Where is VR now, where is it going in the next 5 years, and in the next 25? Are you using it? What for?

VR, especially home VR via HMD’s has had a resurgance in the past 5-10 years, from being used for gaming with popular games like Beat Saber and Half Life: Alyx to being able to actually do normal computer work in immersive VR rooms placed anywhere you can imagine to using AR where virtual things are overlaid on reality via a display.

I tend to work with education, so my guesses on where this is going will focus a lot on that, but I absolutely see my workplace getting VR in the next 5 years, and in the next 25 I entirely expect them to actually perform full lessons and classes within them, perhaps even remotely (instead of using Zoom or so) as an optional thing. My work is a fairly small place but they tend to like the newer tech so we do like to experiment with such things.

How is VR for anyone who has an HMD at home or work? What do you use it for? Which do you have and how is it? What HMD do you suggest and why?

My wife tried out VR with a friend’s set recently and she is now absolutely dead set on getting a set, she’s thinking the Valve Index as we both have room for full roomscale and it’s high enough quality to help minimize nausea issues for her.
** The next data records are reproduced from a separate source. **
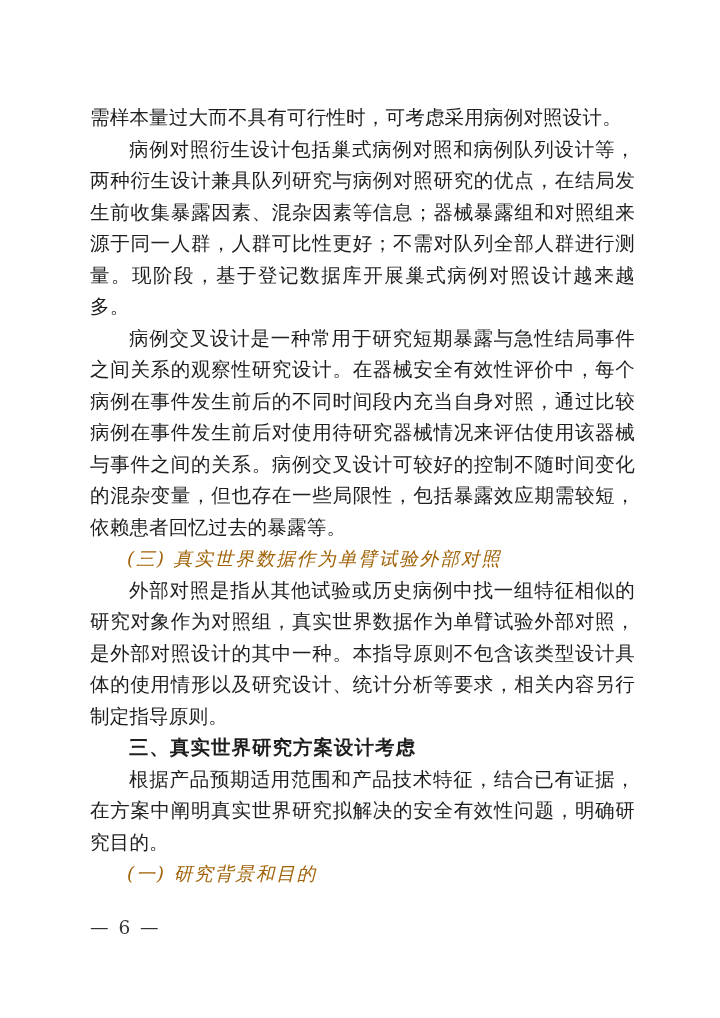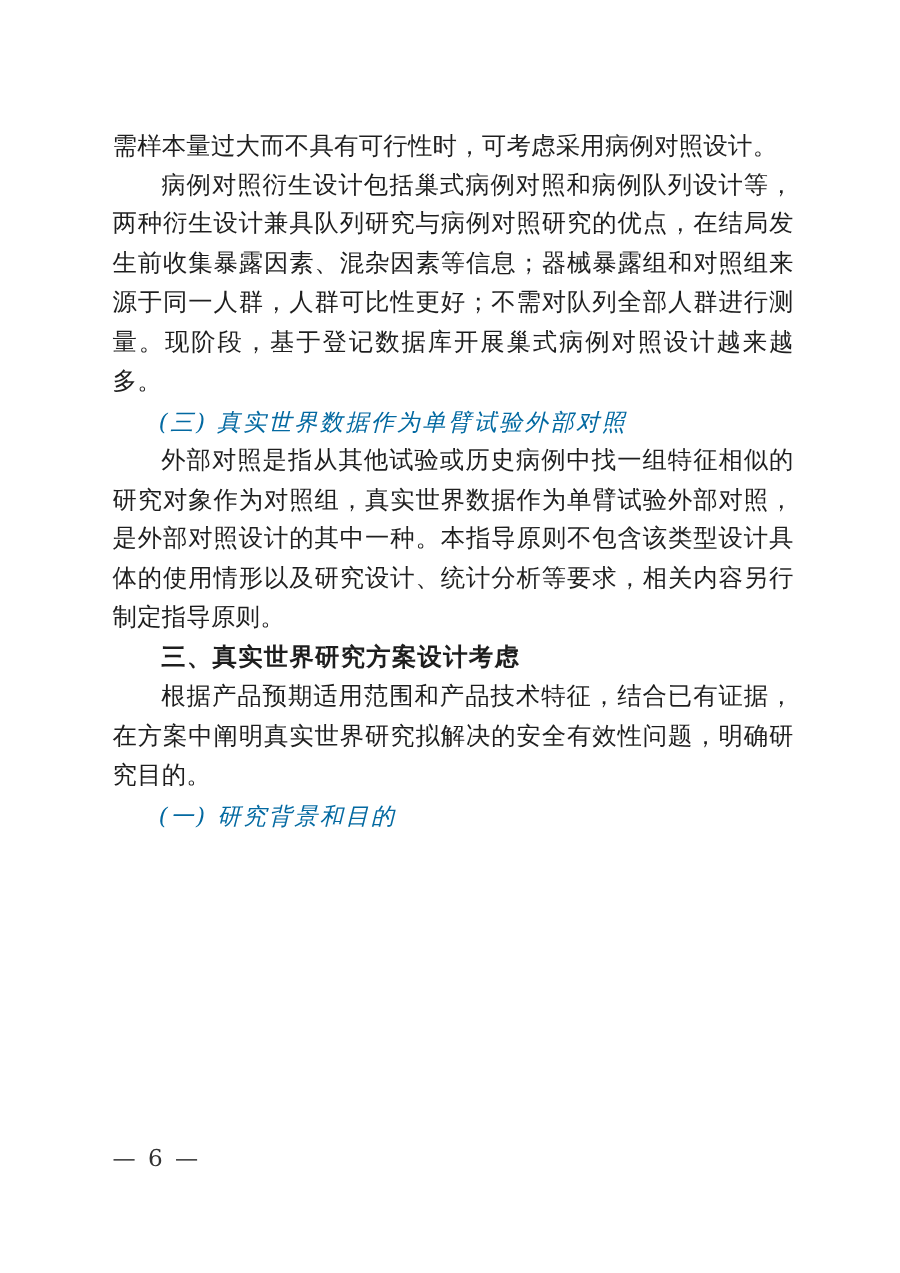"病例对照衍生设计包括巢式病例对照和病例队列设计等，两种衍生设计兼具队列研究与病例" .para.indent { font-family: Liberation Mono, monospace -> none }
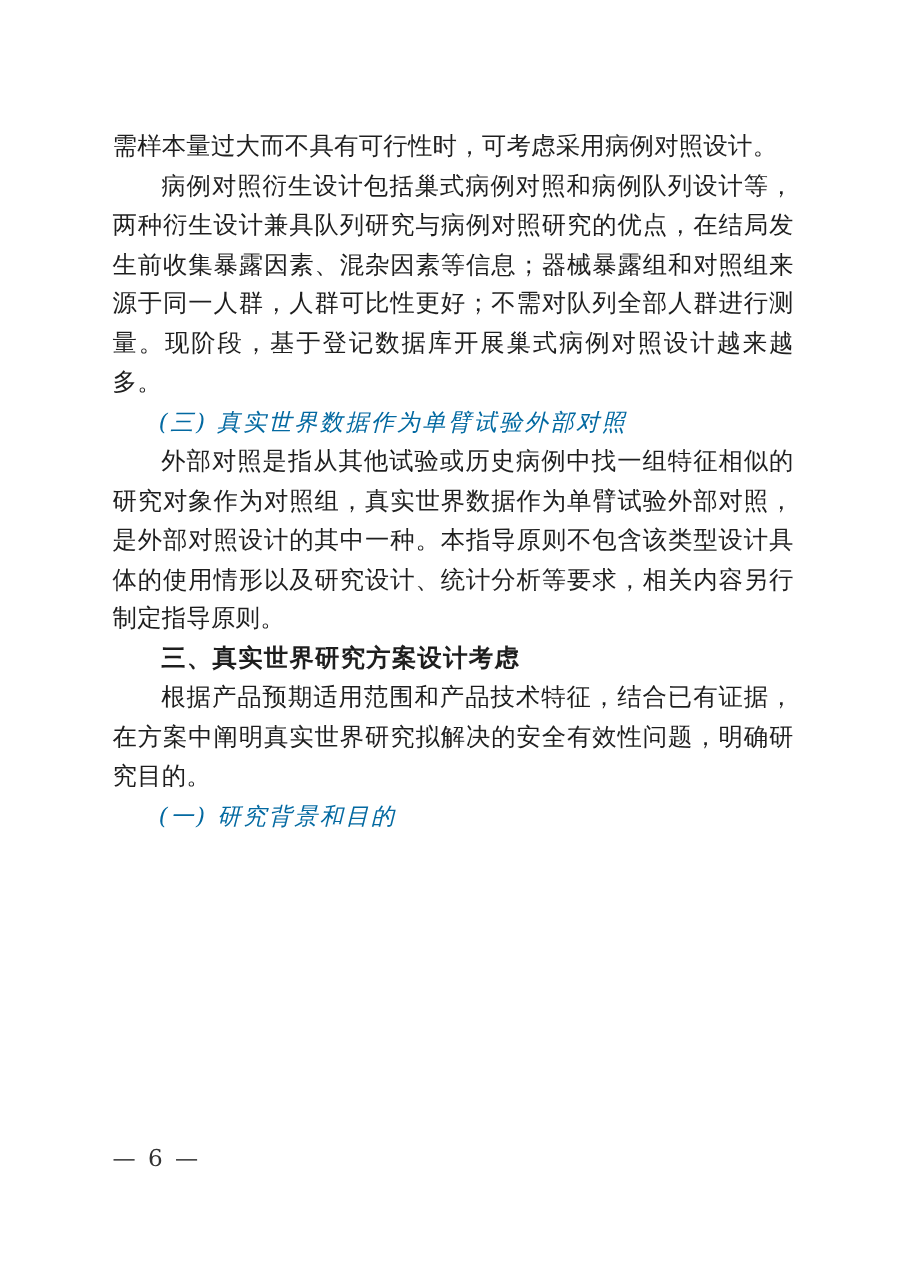"病例交叉设计是一种常用于研究短期暴露与急性结局事件之间关系的观察性研究设计。在器" p.para { html: none -> <p>病例交叉设计是一种常用于研究短期暴露与急性结局事件之间关系的观察性研究设计。在器械安全有效性评价中，每个病例在事件发生前后的不同时间段内充当自身对照，通过比较病例在事件发生前后对使用待研究器械情况来评估使用该器械与事件之间的关系。病例交叉设计可较好的控制不随时间变化的混杂变量，但也存在一些局限性，包括暴露效应期需较短，依赖患者回忆过去的暴露等。</p> }
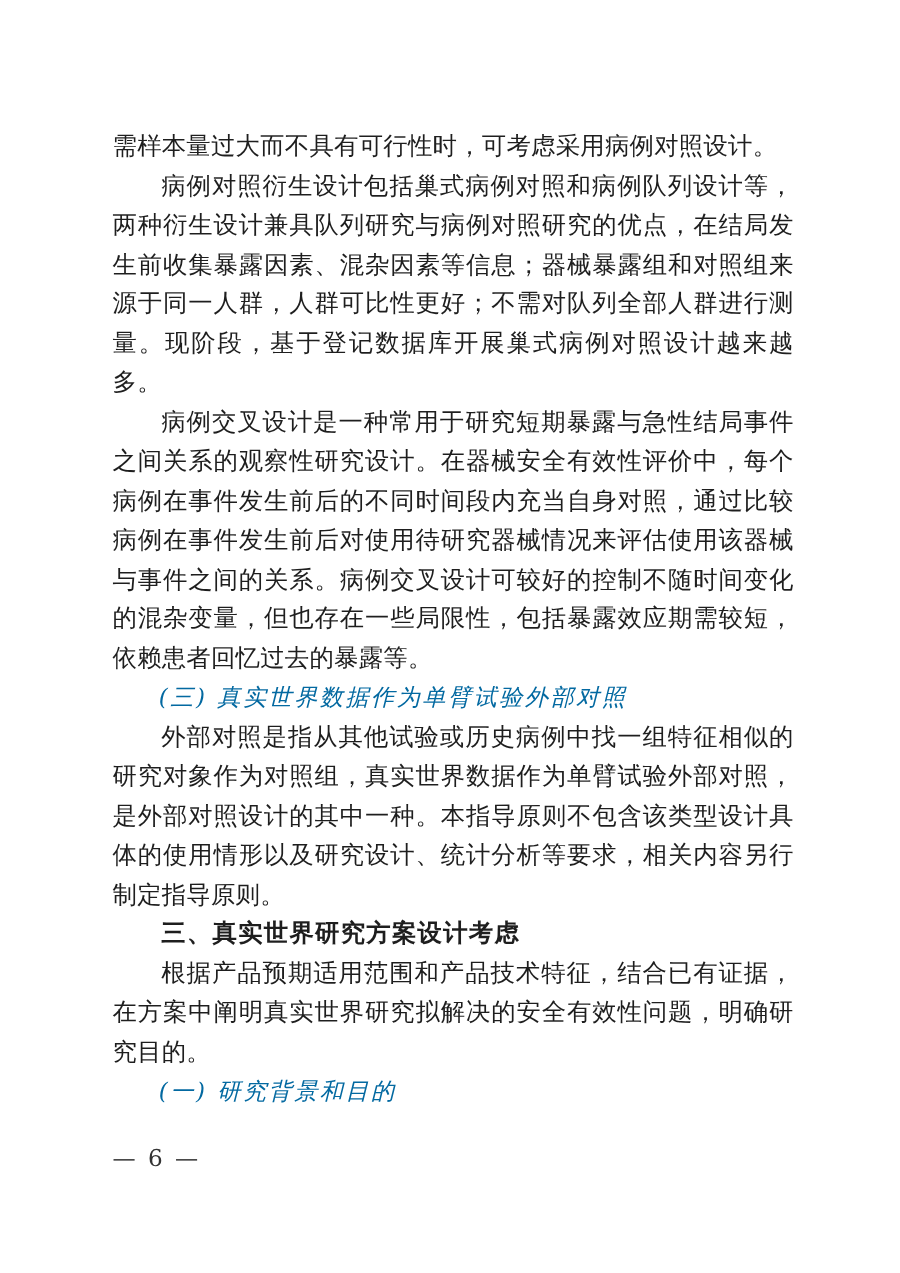"(三) 真实世界数据作为单臂试验外部对照" .para.kai-style { color: #0369a1 -> #a16207 }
She tried the Oculus Quest but the screendoor effect on it was making her very nauseous in a few games she tried, plus it kept losing tracking of the controllers when they went out of view of the HMD. Plus we use linux at home on all our computers and the Valve Index seems to have great support there (excepting some bluetooth firmware update issues that are easy enough to work around until its properly fixed), unlike the Oculus’s.

Honestly I’ve been wanting a set for a long time, not necessarily to play games in it (most kinds of games I play wouldn’t really translate well to VR), but I’d love to just kind of work in it. This is even more enticing for me nowadays since working from home more often and it would be very nice to split my work into one world from the home world to make it easier to get in the working mindset.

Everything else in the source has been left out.